What is being asked: A verbatim printing of the entries that follow is needed; pictures must not appear in it.
───── The input ─────
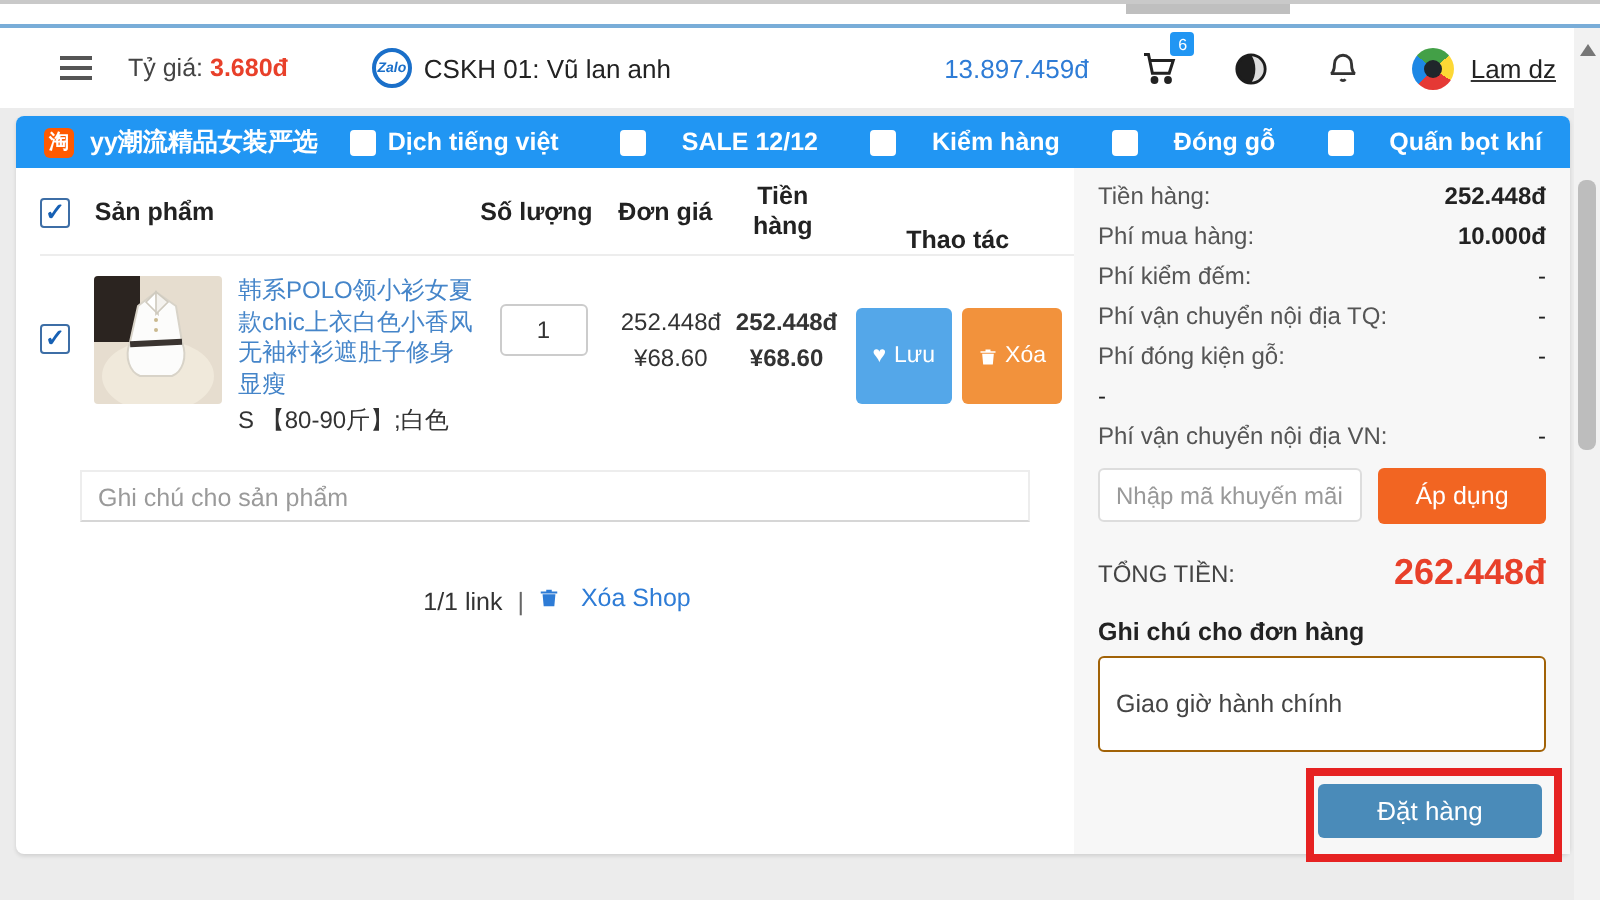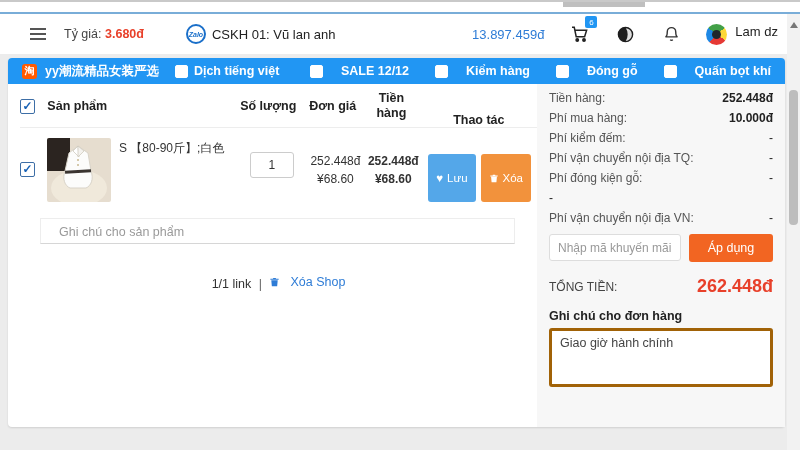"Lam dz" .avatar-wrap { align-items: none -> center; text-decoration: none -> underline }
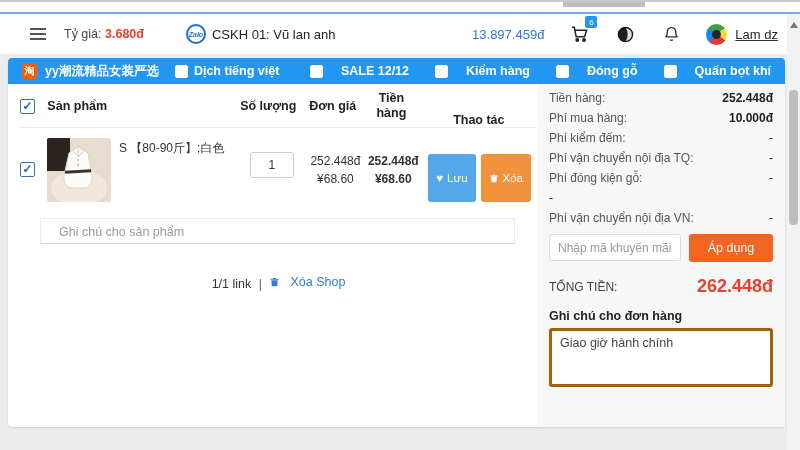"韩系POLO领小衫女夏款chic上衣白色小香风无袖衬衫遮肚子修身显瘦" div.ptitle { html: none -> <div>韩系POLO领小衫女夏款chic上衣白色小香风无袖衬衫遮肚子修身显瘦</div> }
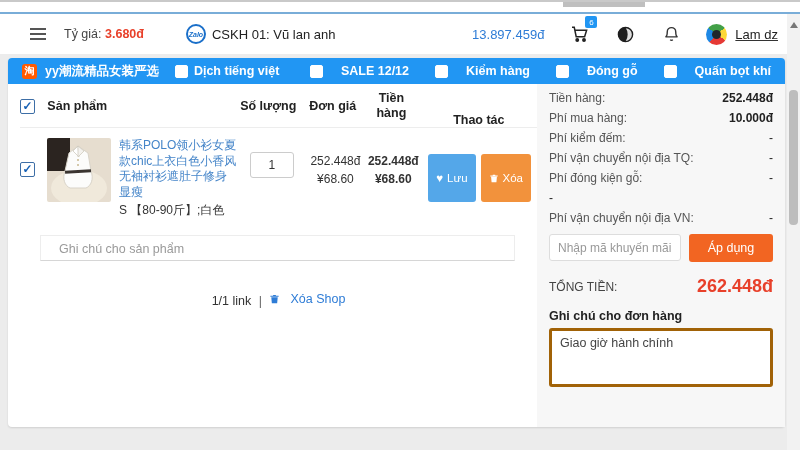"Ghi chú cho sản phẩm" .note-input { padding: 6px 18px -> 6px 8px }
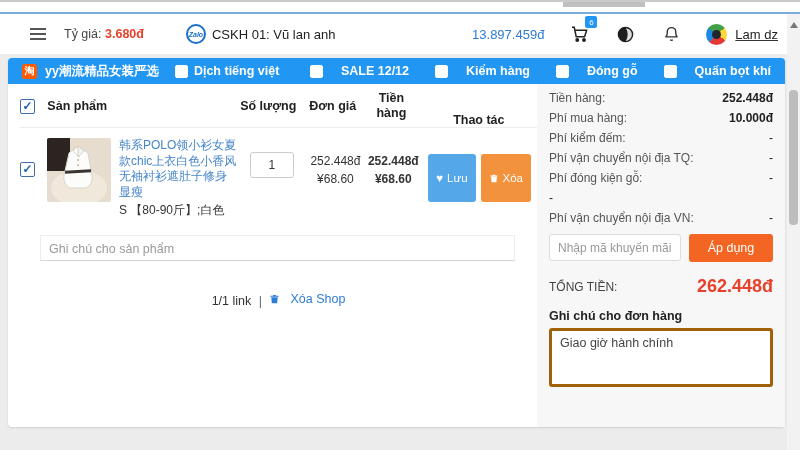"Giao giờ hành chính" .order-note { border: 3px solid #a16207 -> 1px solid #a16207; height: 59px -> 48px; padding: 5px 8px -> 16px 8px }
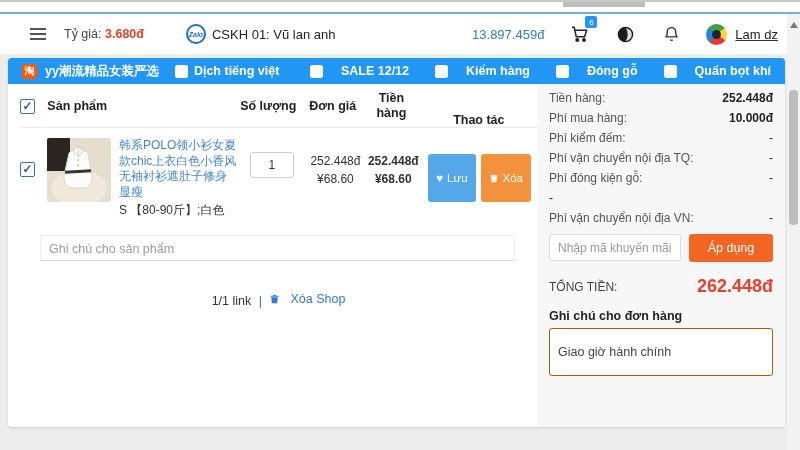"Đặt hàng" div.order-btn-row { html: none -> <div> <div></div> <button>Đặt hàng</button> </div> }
─────
Output for this exercise:
"Lam dz" .avatar-wrap { align-items: none -> center; text-decoration: none -> underline }
"韩系POLO领小衫女夏款chic上衣白色小香风无袖衬衫遮肚子修身显瘦" div.ptitle { html: none -> <div>韩系POLO领小衫女夏款chic上衣白色小香风无袖衬衫遮肚子修身显瘦</div> }
"Ghi chú cho sản phẩm" .note-input { padding: 6px 18px -> 6px 8px }
"Giao giờ hành chính" .order-note { border: 3px solid #a16207 -> 1px solid #a16207; height: 59px -> 48px; padding: 5px 8px -> 16px 8px }
"Đặt hàng" div.order-btn-row { html: none -> <div> <div></div> <button>Đặt hàng</button> </div> }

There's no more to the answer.